>>
>>5435
>Can't tell which end of the bell curve you're on, but it's not the middle
Typically, hashes are unique for any input. In fact, they are designed for it to be statistically impossible to find 2 things with the same hash. Hardly useful for identifying the same author of different texts. However, there is a concept of locality-sensitive hashing which might be useful or unnecessary for you.
What you want is some machine learning model that takes in text and spits out a lower-dimensional vector describing the text (analogous to a convolutional net for images). Then, you can apply locality-sensitive hashing to collapse similar vectors to vectors you use as identities. For outliers, you would even be able to say % chance of each identity by calculating a simple projection in each.
However, if you do the machine learning properly, you won't need hashing; it's just a way to calibrate the model after the fact if you fuck up.
Now, for how to create and train the model, the first step is data. Ideally, you would have a large, diverse corpus of text labelled by author. If not, this is easy enough to create by scraping the web.
This problem is very similar to facial identification (different from facial recognition, which would be like a program that decides whether text was produced randomly or intelligently, not who produced it) in that both are solved by transforming the data into a vector of features describing the data which can then be compared to each other in the resulting metric space, and that both fundamentally deal with identity. Ie, the principle component of the facial metric space probably corresponds to gender. By comparing how white, how black, how asian, how fat, how thin, how masculine, how feminine, etc, the faces in multiple pictures are, you can tell which ones are probably of the same person. It is the same process for identifying the author of a text. The text has analogous features like syntax, verbosity, vocabulary, tone, etc, when taken together, can identify an author.

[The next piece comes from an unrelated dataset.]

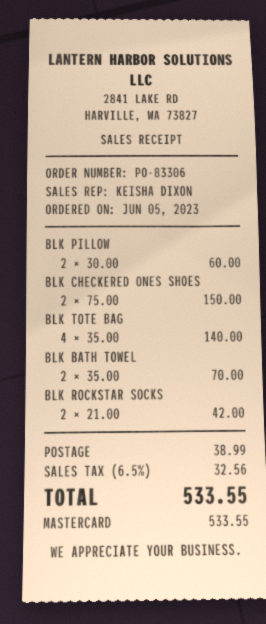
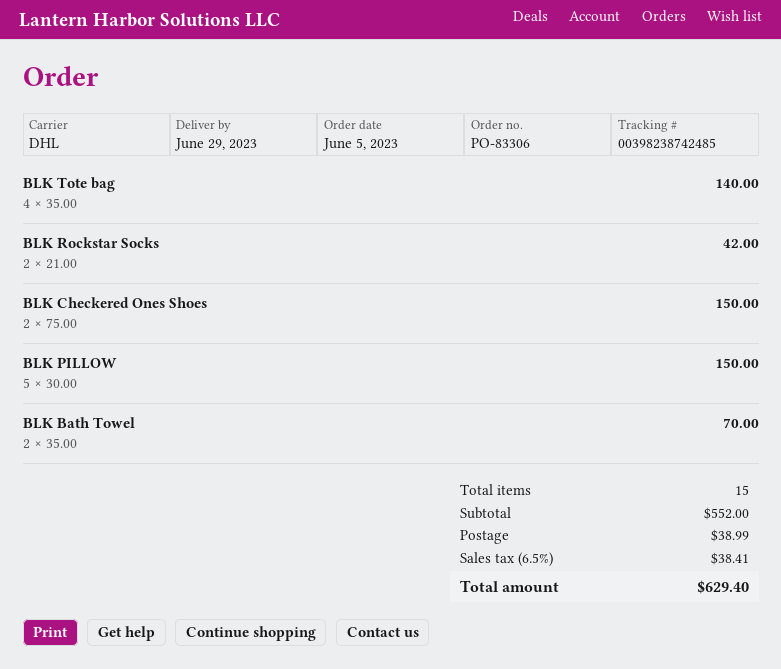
BLK PILLOW: 2 x 30.00 = 60.00 -> 5 x 30.00 = 150.00
tax: 6.5% = 32.56 -> 6.5% = 38.41
total: 533.55 -> 629.40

Anyway, set up a model that has an appropriate input size for your data and and your best guess at how many features you need for output (you will tweak this until you stop seeing improvement). Cost function should be (euclidian proportional, but more computationally efficient) distance of output vector from average of outputs for the same author minus the sum of the distances from each of the other authors' averages, normalized. If it doesn't work after completing training, mess with the output size and try again. Once it's as good as it'll get, optionally apply locality-sensitive hashing for maximum effort.